So, all preparations are done, now need to move
directly to the process of decoding zhpega.Dlya start
explain how the compressed data is located. Information in
zhpege storage nitsya blocks of 8x8, that is, 64 bytes for each
of the components Y / Cb / Cr. Although this particular case,
when the sampling factor is 1:1:1, but about this later.

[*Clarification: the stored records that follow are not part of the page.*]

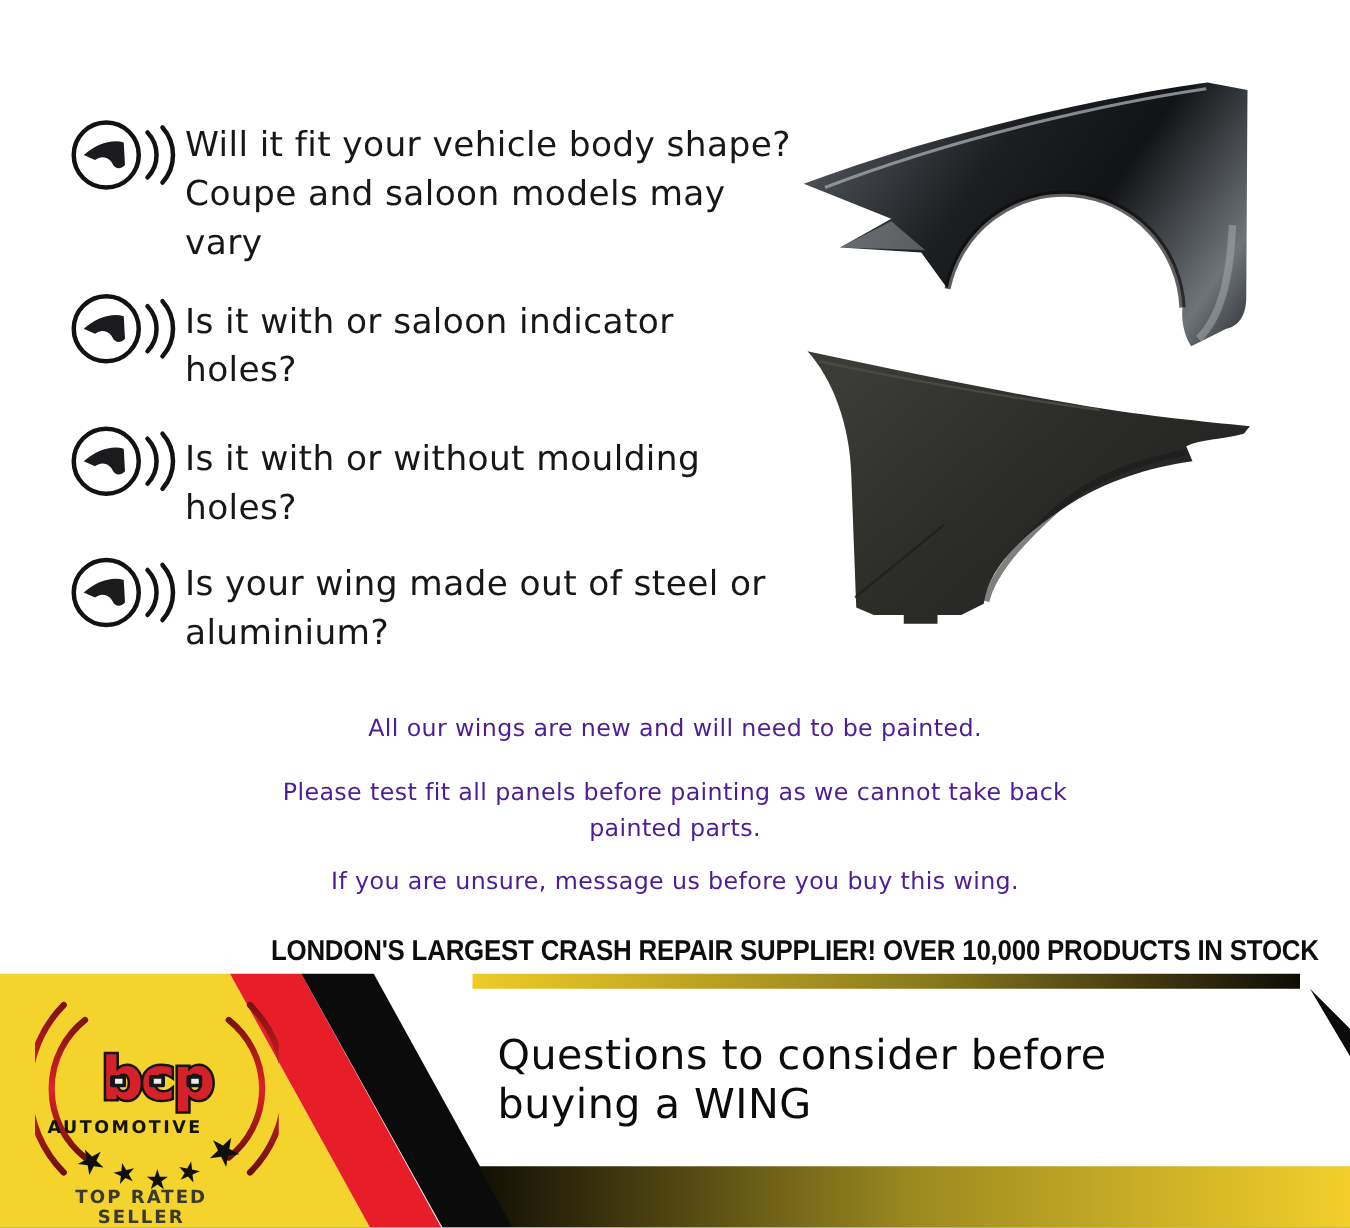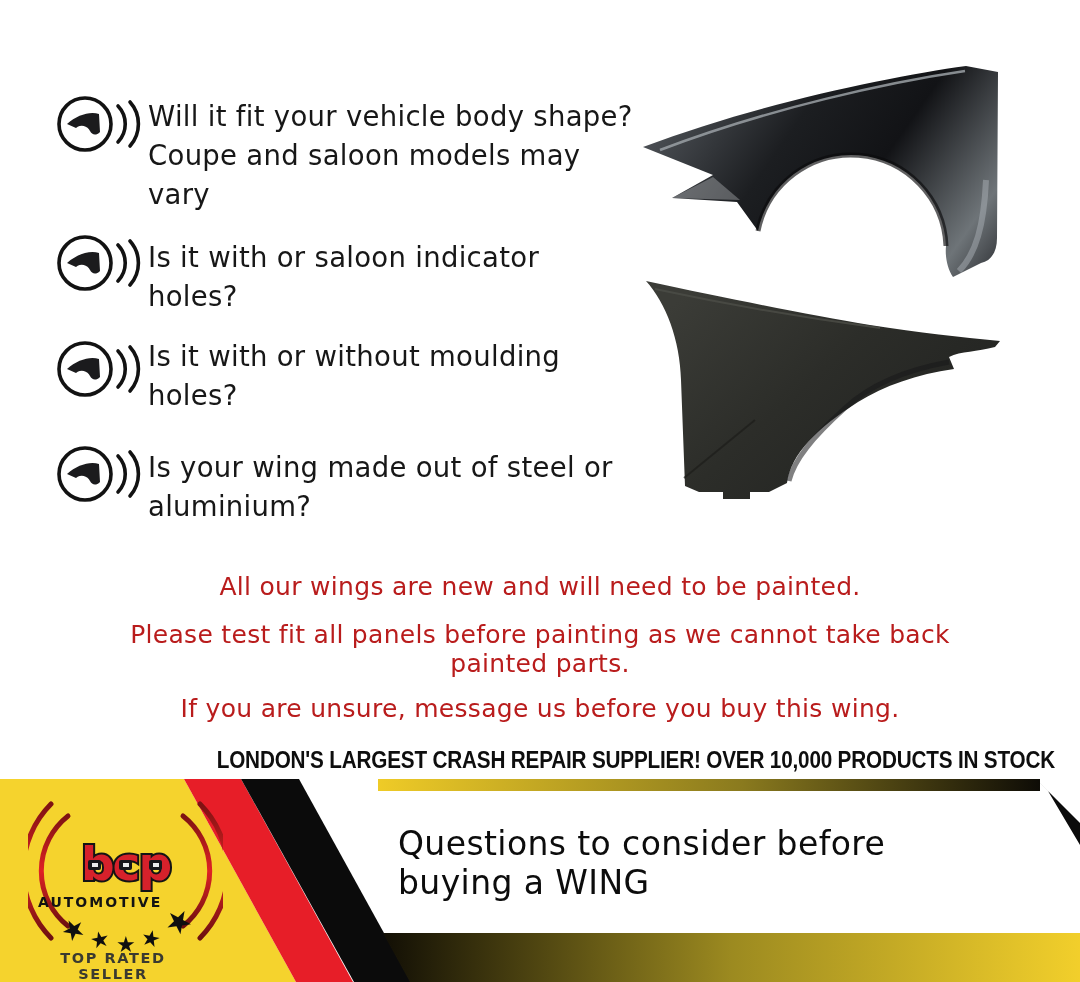--- a/index.html
+++ b/index.html
@@ -11,21 +11,21 @@
   .pre{white-space:pre-line;}
   
   .bullet{position:absolute;left:0;top:0;}
   .bullet .icon{position:absolute;left:56px;width:100px;height:62px;}
   .bullet .btxt{
     position:absolute;left:148px;width:560px;
     font-size:27.5px;line-height:39px;letter-spacing:.3px;color:#171717;
   }
   
   .note{position:absolute;left:0;width:1080px;text-align:center;
-    font-size:25px;color:#b91c1c;letter-spacing:.3px;}
+    font-size:19px;color:#4c1d95;letter-spacing:.3px;}
   
   .supplier{
     position:absolute;top:747px;left:0;right:25px;text-align:right;
     font-family:"Liberation Sans",sans-serif;font-weight:bold;font-size:23px;
     letter-spacing:-0.2px;color:#0e0e0e;
     transform:scaleX(.9);transform-origin:100% 50%;white-space:nowrap;
   }
   
   .heading{
     position:absolute;left:398px;top:824px;width:520px;
@@ -155,21 +155,21 @@
 
   <div class="bullet">
     <span class="icon" style="top:338px">
       <svg width="100" height="62" viewBox="0 0 100 62">
         <circle cx="29" cy="31" r="26" fill="#fff" stroke="#121212" stroke-width="3.6"></circle>
         <path d="M 11,31 C 21,22 34,18 43,21 L 44,39 C 40,43 36,42 34,38 A 9,9 0 0 0 20,35 Z" fill="#1b1b1d"></path>
         <path d="M 62,13 A 26,26 0 0 1 62,49" fill="none" stroke="#121212" stroke-width="3.6" stroke-linecap="round"></path>
         <path d="M 74,9 A 33,33 0 0 1 74,53" fill="none" stroke="#121212" stroke-width="3.6" stroke-linecap="round"></path>
       </svg>
     </span>
-    <div class="btxt pre" style="top:337px">Is it with or without moulding
+    <div class="btxt pre" style="top:348px">Is it with or without moulding
 holes?</div>
   </div>
 
   <div class="bullet">
     <span class="icon" style="top:443px">
       <svg width="100" height="62" viewBox="0 0 100 62">
         <circle cx="29" cy="31" r="26" fill="#fff" stroke="#121212" stroke-width="3.6"></circle>
         <path d="M 11,31 C 21,22 34,18 43,21 L 44,39 C 40,43 36,42 34,38 A 9,9 0 0 0 20,35 Z" fill="#1b1b1d"></path>
         <path d="M 62,13 A 26,26 0 0 1 62,49" fill="none" stroke="#121212" stroke-width="3.6" stroke-linecap="round"></path>
         <path d="M 74,9 A 33,33 0 0 1 74,53" fill="none" stroke="#121212" stroke-width="3.6" stroke-linecap="round"></path>

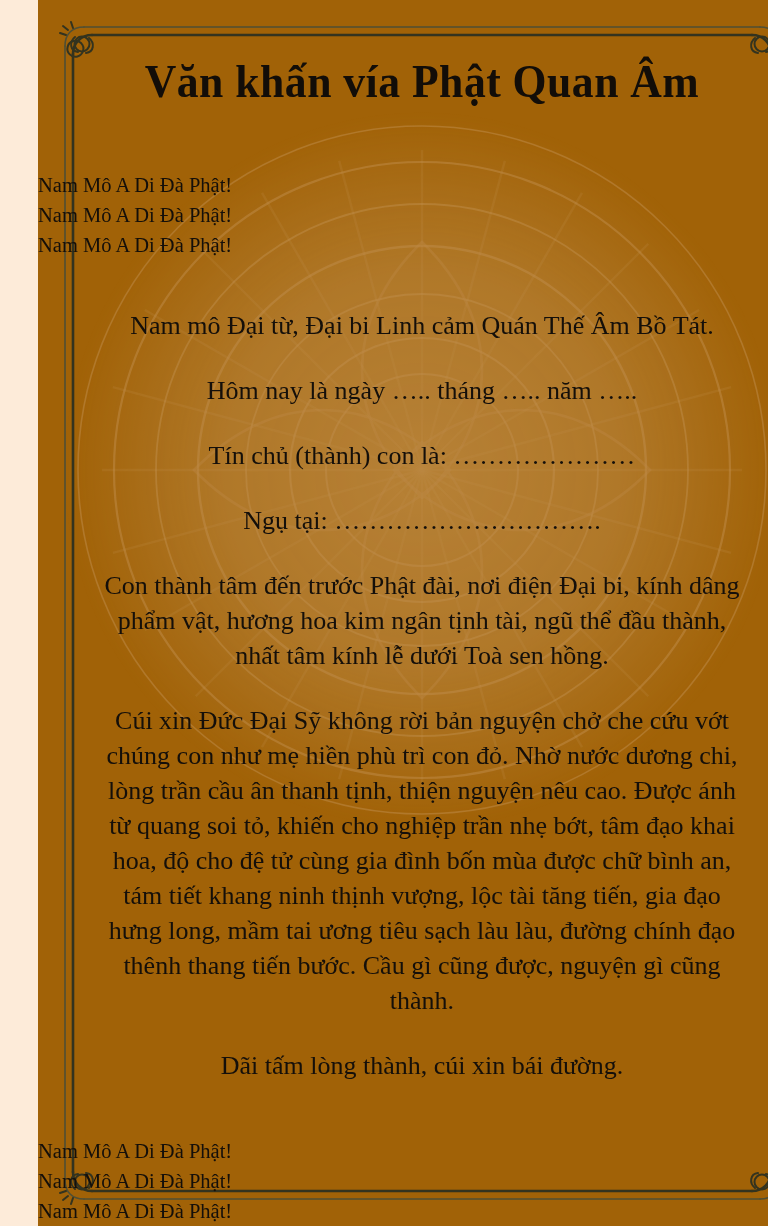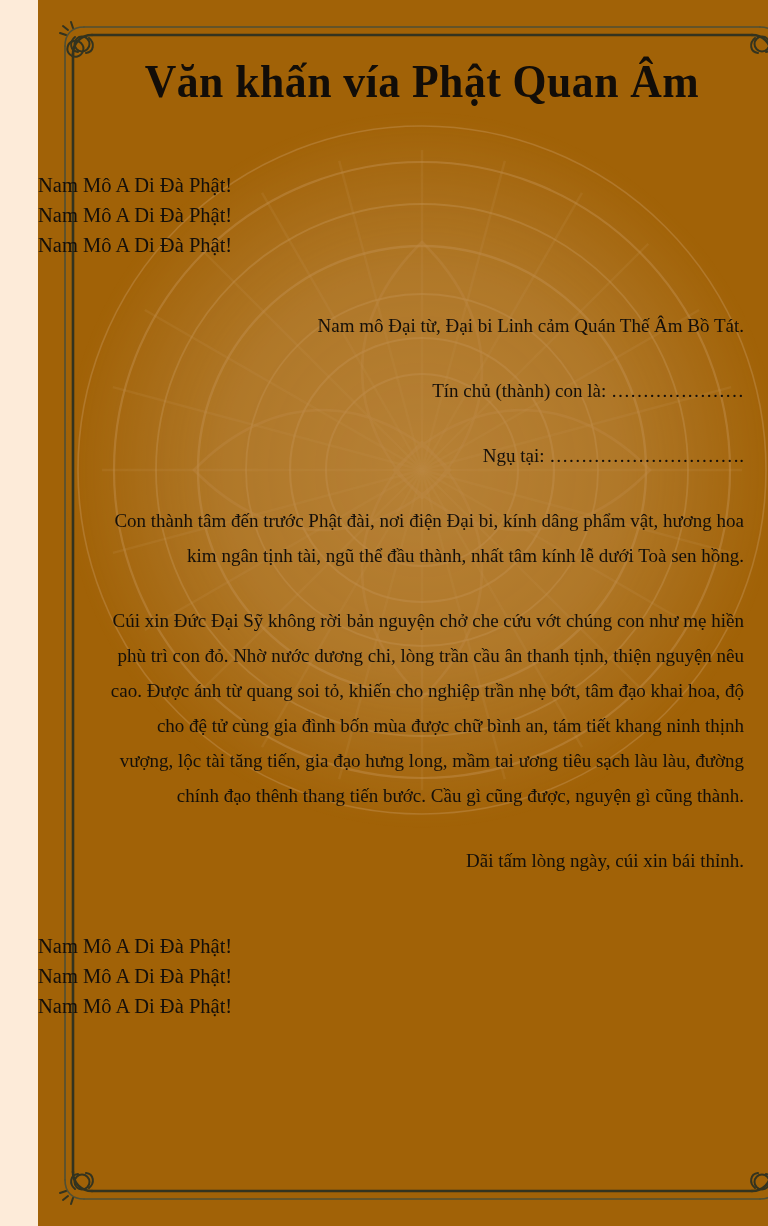--- a/index.html
+++ b/index.html
@@ -90,24 +90,24 @@
   }
 
   .body-block {
     margin: 0;
     padding: 0 62px 0 62px;
     margin-top: 48px;
   }
 
   .para {
     margin: 0 0 30px 0;
-    font-size: 19px;
+    font-size: 26px;
     line-height: 35px;
     color: #140f0a;
-    text-align: right;
+    text-align: center;
   }
   .para:last-child { margin-bottom: 0; }
 </style>
 </head>
 <body>
 
 <div class="page">
 
   <div class="watermark">
     <svg viewBox="0 0 760 760" xmlns="http://www.w3.org/2000/svg" aria-hidden="true">
@@ -237,25 +237,26 @@
     <h1 class="page-title">Văn khấn vía Phật Quan Âm</h1>
 
     <div class="invocation-block top">
       <p class="invocation-line">Nam Mô A Di Đà Phật!</p>
       <p class="invocation-line">Nam Mô A Di Đà Phật!</p>
       <p class="invocation-line">Nam Mô A Di Đà Phật!</p>
     </div>
 
     <div class="body-block">
       <p class="para">Nam mô Đại từ, Đại bi Linh cảm Quán Thế Âm Bồ Tát.</p>
+      <p class="para">Hôm nay là ngày ….. tháng ….. năm …..</p>
       <p class="para">Tín chủ (thành) con là: …………………</p>
       <p class="para">Ngụ tại: ………………………….</p>
       <p class="para">Con thành tâm đến trước Phật đài, nơi điện Đại bi, kính dâng phẩm vật, hương hoa kim ngân tịnh tài, ngũ thể đầu thành, nhất tâm kính lễ dưới Toà sen hồng.</p>
       <p class="para">Cúi xin Đức Đại Sỹ không rời bản nguyện chở che cứu vớt chúng con như mẹ hiền phù trì con đỏ. Nhờ nước dương chi, lòng trần cầu ân thanh tịnh, thiện nguyện nêu cao. Được ánh từ quang soi tỏ, khiến cho nghiệp trần nhẹ bớt, tâm đạo khai hoa, độ cho đệ tử cùng gia đình bốn mùa được chữ bình an, tám tiết khang ninh thịnh vượng, lộc tài tăng tiến, gia đạo hưng long, mầm tai ương tiêu sạch làu làu, đường chính đạo thênh thang tiến bước. Cầu gì cũng được, nguyện gì cũng thành.</p>
-      <p class="para">Dãi tấm lòng ngày, cúi xin bái thỉnh.</p>
+      <p class="para">Dãi tấm lòng thành, cúi xin bái đường.</p>
     </div>
 
     <div class="invocation-block bottom">
       <p class="invocation-line">Nam Mô A Di Đà Phật!</p>
       <p class="invocation-line">Nam Mô A Di Đà Phật!</p>
       <p class="invocation-line">Nam Mô A Di Đà Phật!</p>
     </div>
 
   </div>
 </div>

Immediately after the Y component is followed Cb and Cr, in
such a Thus, we have only 3 * 64 bytes per block 8x8 image.
Units starting from the top left corner of the image and go to
the left right and from top to bottom. That is, we gradually
went down. In the end of the handle end is bitstrima zhpega
EOI, which we not necessarily track, because we already know
how much the peak mudflows, and, respectively, and blocks in
our zhpege. All byte alignment markers shall fill the remaining
bi Comrade units, so if the stream meets bytes FF, it
must pass.
General list of stages of decoding is as follows:
1) Huffman decoder (decoding of DC / AC coefficients)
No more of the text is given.